*Work item*
Using the records below, copy out exactly the line that contains "- - Test tolerance" and every line that follows it, up to and including the last, and no others.

*Given data*
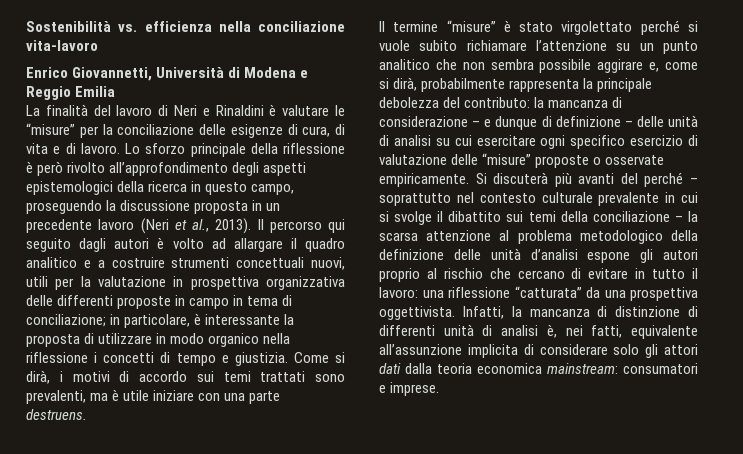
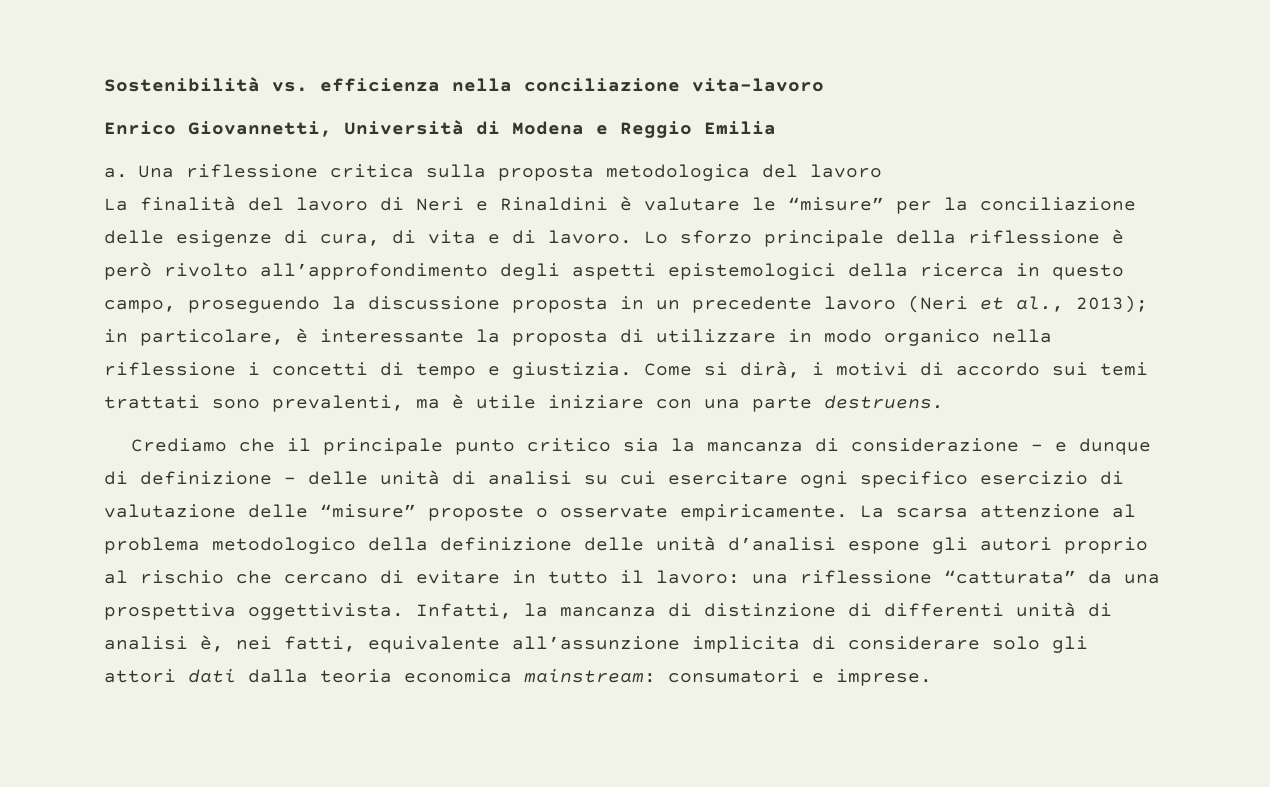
+ a. Una riflessione critica sulla proposta metodologica del lavoro
- Lo sforzo principale della riflessione è però rivolto all’approfondimento degli aspetti epistemologici della ricerca in questo campo, proseguendo la discussione proposta in un precedente lavoro (Neri et al., 2013). Il percorso qui seguito dagli autori è volto ad allargare il quadro analitico e a costruire strumenti concettuali nuovi, utili per la valutazione in prospettiva organizzativa delle differenti proposte in campo in tema di conciliazione; in particolare, è interessante la proposta di utilizzare in modo organico nella riflessione i concetti di tempo e giustizia.
+ Lo sforzo principale della riflessione è però rivolto all’approfondimento degli aspetti epistemologici della ricerca in questo campo, proseguendo la discussione proposta in un precedente lavoro (Neri et al., 2013); in particolare, è interessante la proposta di utilizzare in modo organico nella riflessione i concetti di tempo e giustizia.
- Il termine “misure” è stato virgolettato perché si vuole subito richiamare l’attenzione su un punto analitico che non sembra possibile aggirare e, come si dirà, probabilmente rappresenta la principale debolezza del contributo: la mancanza di considerazione – e dunque di definizione – delle unità di analisi su cui esercitare ogni specifico esercizio di valutazione delle “misure” proposte o osservate empiricamente.
+ Crediamo che il principale punto critico sia la mancanza di considerazione – e dunque di definizione – delle unità di analisi su cui esercitare ogni specifico esercizio di valutazione delle “misure” proposte o osservate empiricamente.
- Si discuterà più avanti del perché – soprattutto nel contesto culturale prevalente in cui si svolge il dibattito sui temi della conciliazione – la scarsa attenzione al problema metodologico della definizione delle unità d’analisi espone gli autori proprio al rischio che cercano di evitare in tutto il lavoro: una riflessione “catturata” da una prospettiva oggettivista.
+ La scarsa attenzione al problema metodologico della definizione delle unità d’analisi espone gli autori proprio al rischio che cercano di evitare in tutto il lavoro: una riflessione “catturata” da una prospettiva oggettivista.

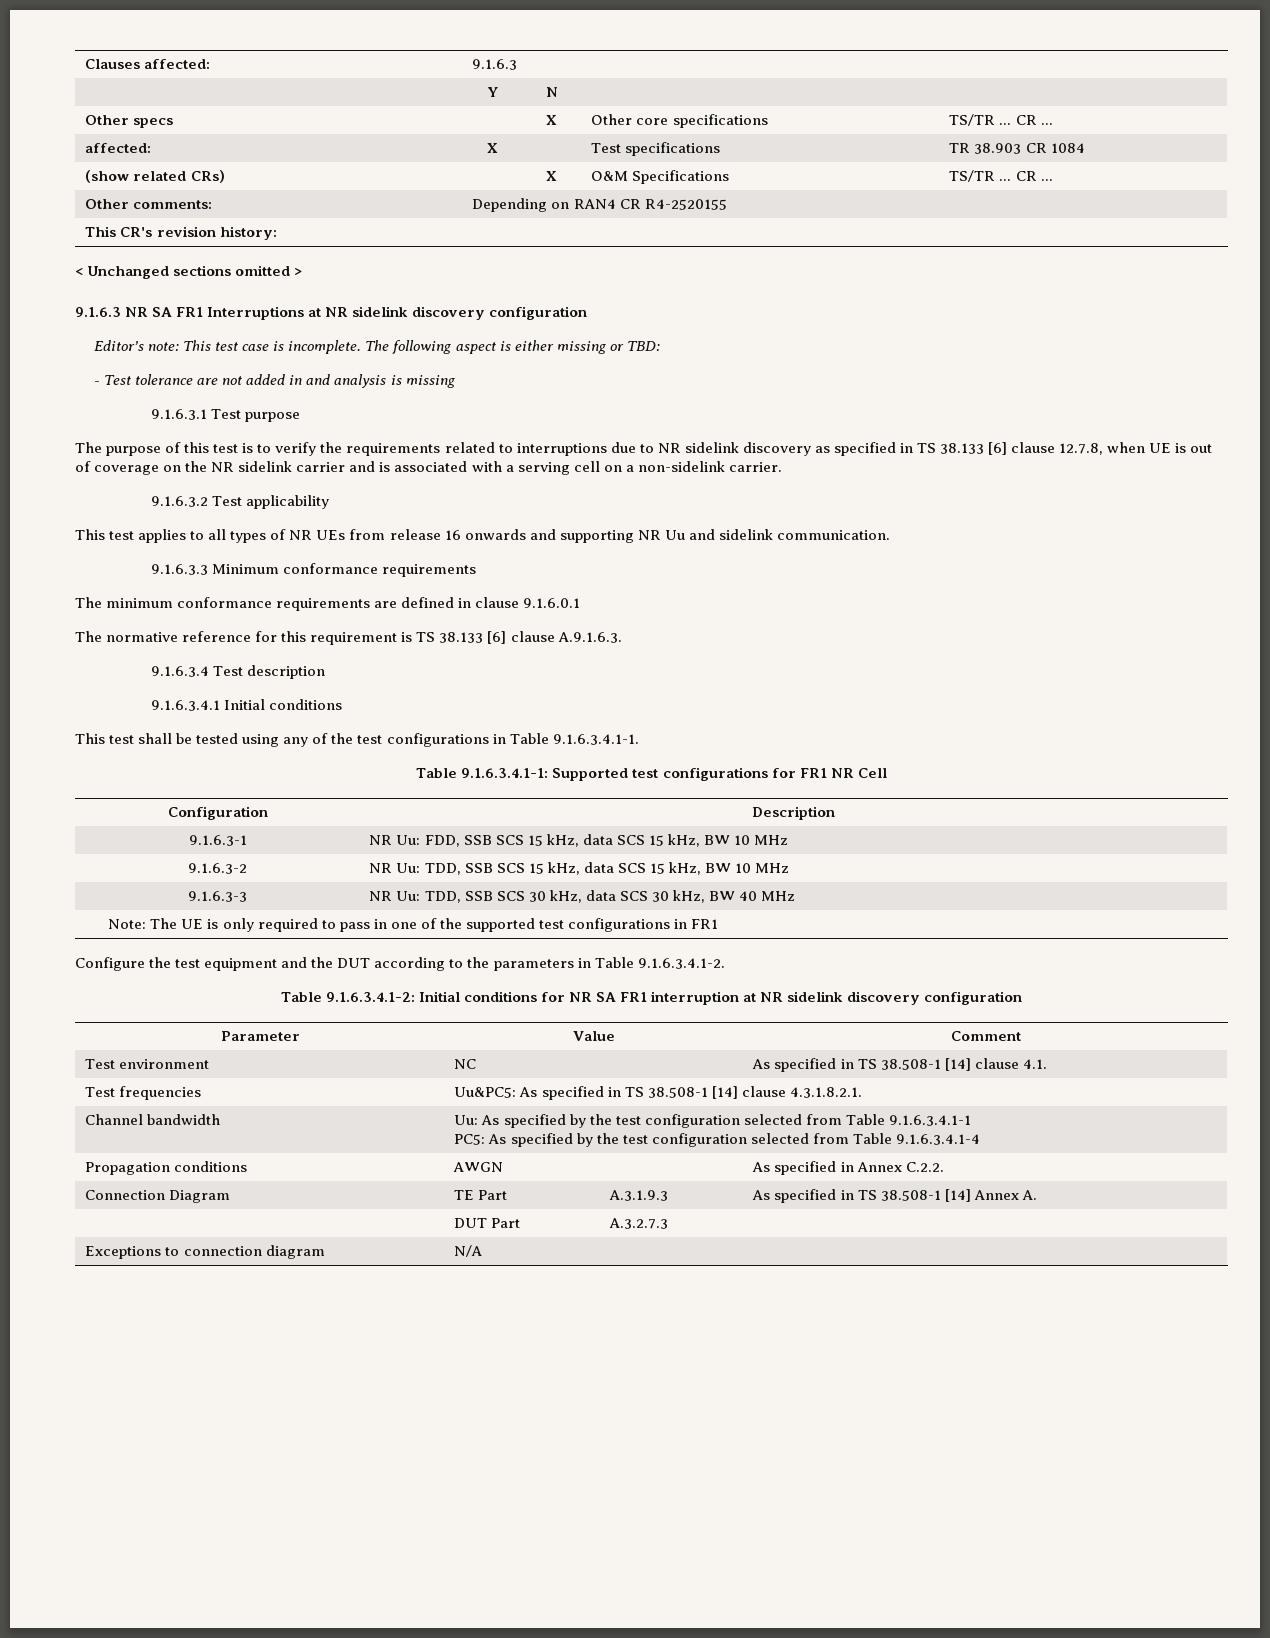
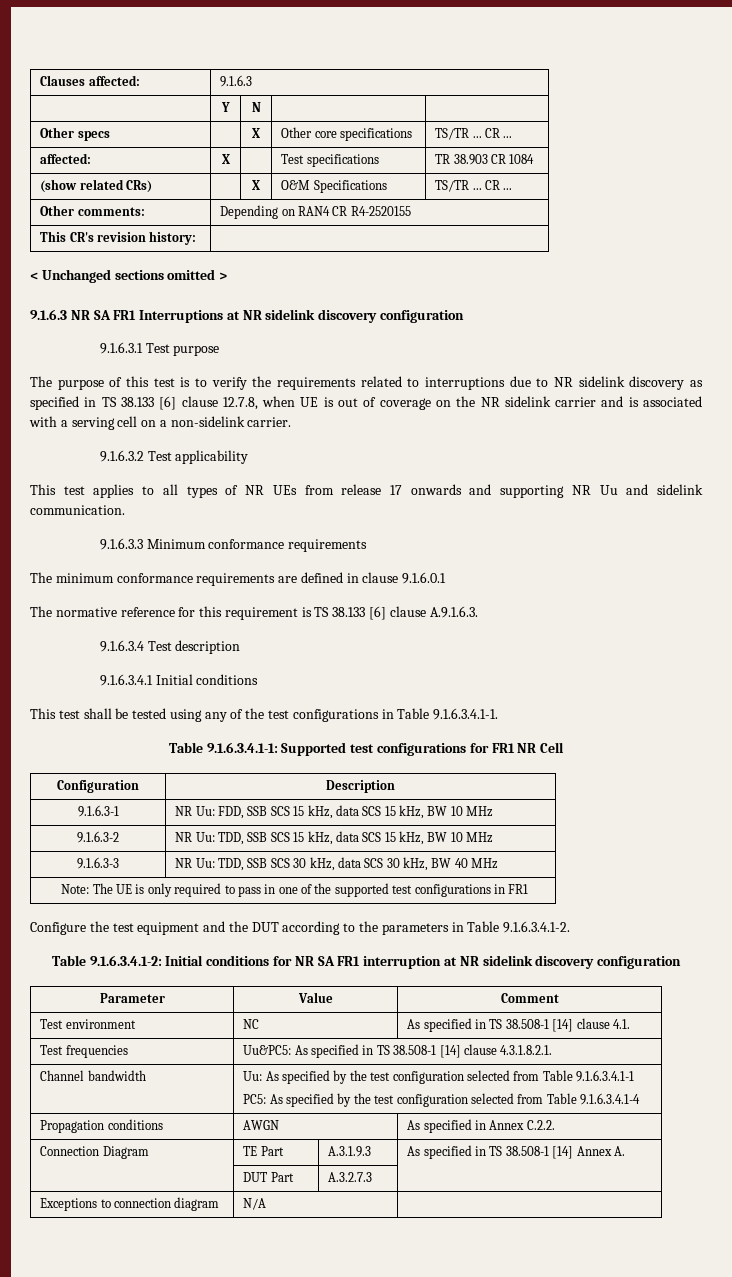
- Editor’s note: This test case is incomplete. The following aspect is either missing or TBD:
- - Test tolerance are not added in and analysis is missing
- This test applies to all types of NR UEs from release 16 onwards and supporting NR Uu and sidelink communication.
+ This test applies to all types of NR UEs from release 17 onwards and supporting NR Uu and sidelink communication.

*Reply*
- - Test tolerance are not added in and analysis is missing
- This test applies to all types of NR UEs from release 16 onwards and supporting NR Uu and sidelink communication.
+ This test applies to all types of NR UEs from release 17 onwards and supporting NR Uu and sidelink communication.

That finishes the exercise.